Screenshot and code edit data —

╔══

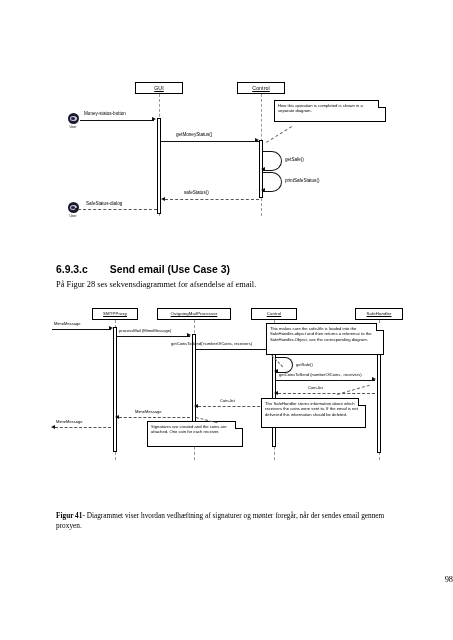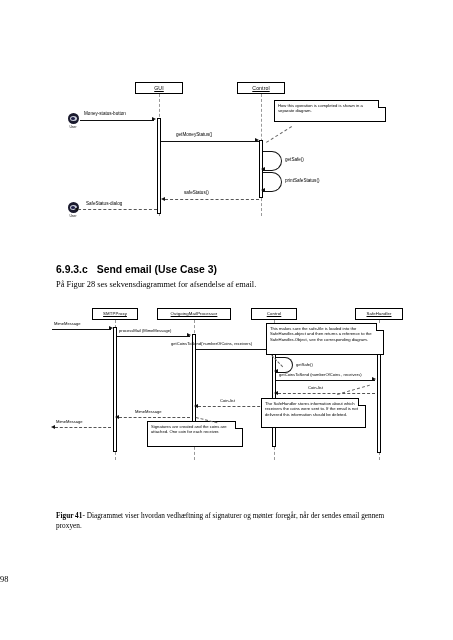--- a/index.html
+++ b/index.html
@@ -210,7 +210,7 @@
     line-height: 13px;
     color: #000;
   }
-  .heading .num { margin-right: 9px; }
+  .heading .num { margin-right: 22px; }
   .bodytext {
     position: absolute;
     font-family: "Liberation Serif", serif;

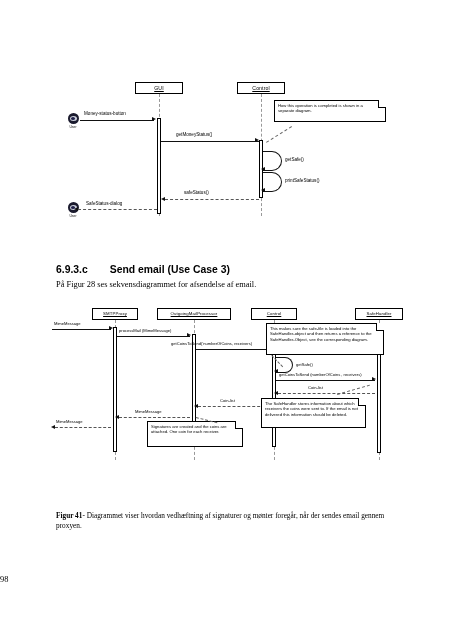--- a/index.html
+++ b/index.html
@@ -222,7 +222,7 @@
     position: absolute;
     left: 0;
     width: 453px;
-    text-align: left;
+    text-align: right;
     font-family: "Liberation Serif", serif;
     font-size: 8.4px;
     color: #000;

╚══

Task instructions — Copy the data exactly. Any picture it contains is to be omitted.

Task answer —
--- a/index.html
+++ b/index.html
@@ -210,7 +210,7 @@
     line-height: 13px;
     color: #000;
   }
-  .heading .num { margin-right: 9px; }
+  .heading .num { margin-right: 22px; }
   .bodytext {
     position: absolute;
     font-family: "Liberation Serif", serif;

--- a/index.html
+++ b/index.html
@@ -222,7 +222,7 @@
     position: absolute;
     left: 0;
     width: 453px;
-    text-align: left;
+    text-align: right;
     font-family: "Liberation Serif", serif;
     font-size: 8.4px;
     color: #000;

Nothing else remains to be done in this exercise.